Avec une telle esthétique, pas étonnant de retrouver l'artiste sur le label raster-noton, aux côtés d'Alva Noto (cf. anbb), Ryoji Ikeda, COH ou encore Mika Vainio (a.k.a. Ø, de feu Pan Sonic). Les albums de Kangding Ray sont formés de compositions de glitch délicates et parfaitement maîtrisées, loin du sentiment d'aléatoire qu'on peut avoir parfois avec ce genre (à l'origine basé sur des sons d'erreurs mécaniques, électroniques et informatiques), d'une beauté formelle qui ne vire quasiment jamais à l'hermétisme. "Stabil", le premier disque de Kangding Ray, présentait déjà un bel exemple d'équilibre, tout en délicatesse et retenue, avec un son déjà très réussi et original ; le climat d'"Automne Fold" était plus sombre, avec des contrastes plus forts — mais aussi plus mélancolique, et qui comprenait cette fois plusieurs voix, discrètes, chants presque à mi-voix, mais qui sublimaient véritablement les chansons où elles apparaissaient.


(Athem)

Pourtant, même en prenant en compte cette évolution entre les deux albums précédents, "OR" est une surprise.
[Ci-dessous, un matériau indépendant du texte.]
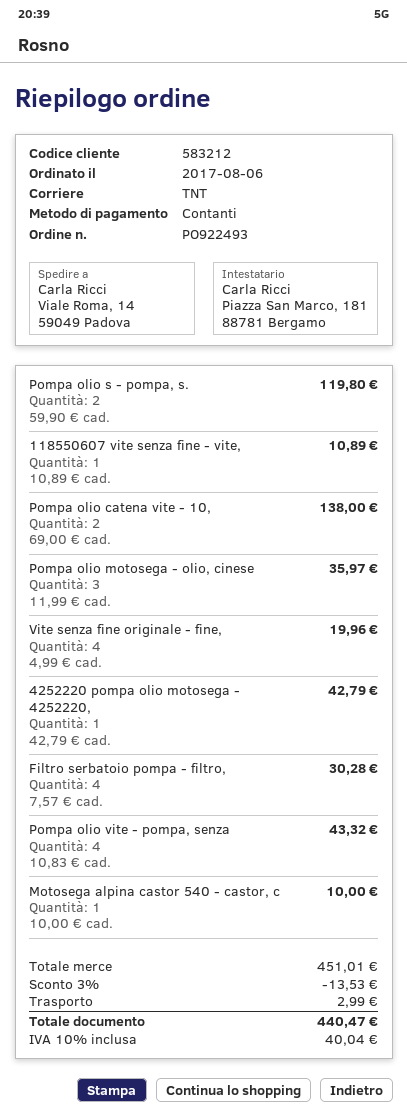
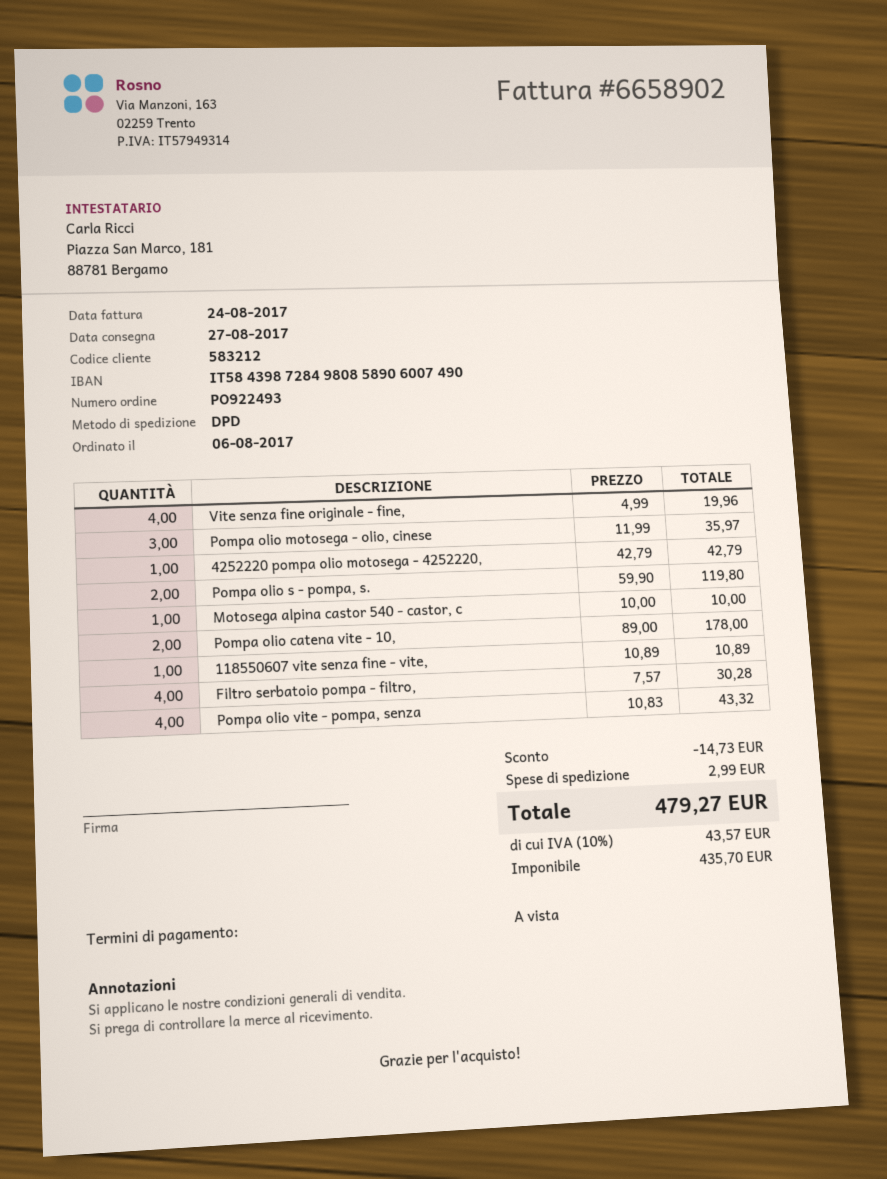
shipping method: TNT -> DPD
Pompa olio catena vite - 10,: 2 x 69.00 = 138.00 -> 2 x 89.00 = 178.00
discount: 13.53 -> 14.73
tax: 10% = 40.04 -> 10% = 43.57
total: 440.47 -> 479.27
Rien que le titre, en grandes majuscules sur un fond doré, et le concept de l'album (la non-viabilité de la société de consommation à outrance, l'économie qui s'écroule, les systèmes politiques qui ne fonctionnent pas — "OR" est à comprendre à la fois en français, se référant au métal signe de richesse et seul élément chimique à ne pas perdre de sa valeur, et en anglais : la conjonction "ou", suggérant une alternative) annoncent un disque ambitieux, sans détours, voire engagé. Non, je vous rassure, on peut très bien ignorer ce concept à l'écoute — mais la musique d'"OR" est effectivement plus affirmative qu'avant, et même aggressive, là où les deux albums précédents ne mettaient pas un son plus haut que l'autre (ou alors quelques nappes sur "Automne Fold"). Ici, les percussions sont au premier plan, parfois dansantes mais surtout percutantes ; ce sont elles qui mènent l'album, même si la finesse des compositions des deux premiers albums est toujours là. Quant aux voix, elles sont toujours là mais paraissent nettement moins prédominantes que sur "Automne Fold" (alors qu'il y en a autant sinon plus — à noter que Pruitt Igoe, sorti l'année précédente sous forme d'EP, est ici présente sous forme différente, plus atmosphérique et avec plus de chant ; plus réussie aussi, à mon avis). On est ici plus proche de certaines formes de techno que du glitch ; "OR" est un disque presque explosif, cru, radical.


(Or)

Pourtant, après la piste-titre (le point de bascule et l'apogée de l'album), Mirrors superpose des nappes plus ou moins bruitistes et abandonne presque les beats ; contrairement au début où tout semble en violence et en construction, la fin d'"OR" est plus évocatrice d'une certaine déliquescence et — à nouveau — d'une certaine mélancolie, mais d'une mélancolie plus proche d'un sentiment de manque, d'érosion, que du sentiment de beauté fragile et humaine qui habitait "Automne Fold". Le changement est subtil (et peut-être est-ce moi qui interprète à tort ; peut-être aussi à cause de l'influence de l'EP Pruitt Igoe, où les mixes étaient intitulés respectivement Rise, Remodel, Fall et Demolition — "Pruitt-Igoe" étant le nom d'un projet d'habitation ayant dégénéré très rapidement et qui fut détruit après à peine vingt ans). Mais les mélodies ont plus de place à la fin (cf. Leavalia Scheme), tout comme les voix (cf. Coracoid Process), et même quand les percussions reviennent au premier plan sur Monster, elles sont plus lentes et accompagnées d'une certaine étrangeté — et se font éparses sur le final, La Belle, qui semble érodée, usée, venant de loin. Et tout le long, ces percussions finissent par rappeler des coups de marteau — qui construisent ou/puis détruisent.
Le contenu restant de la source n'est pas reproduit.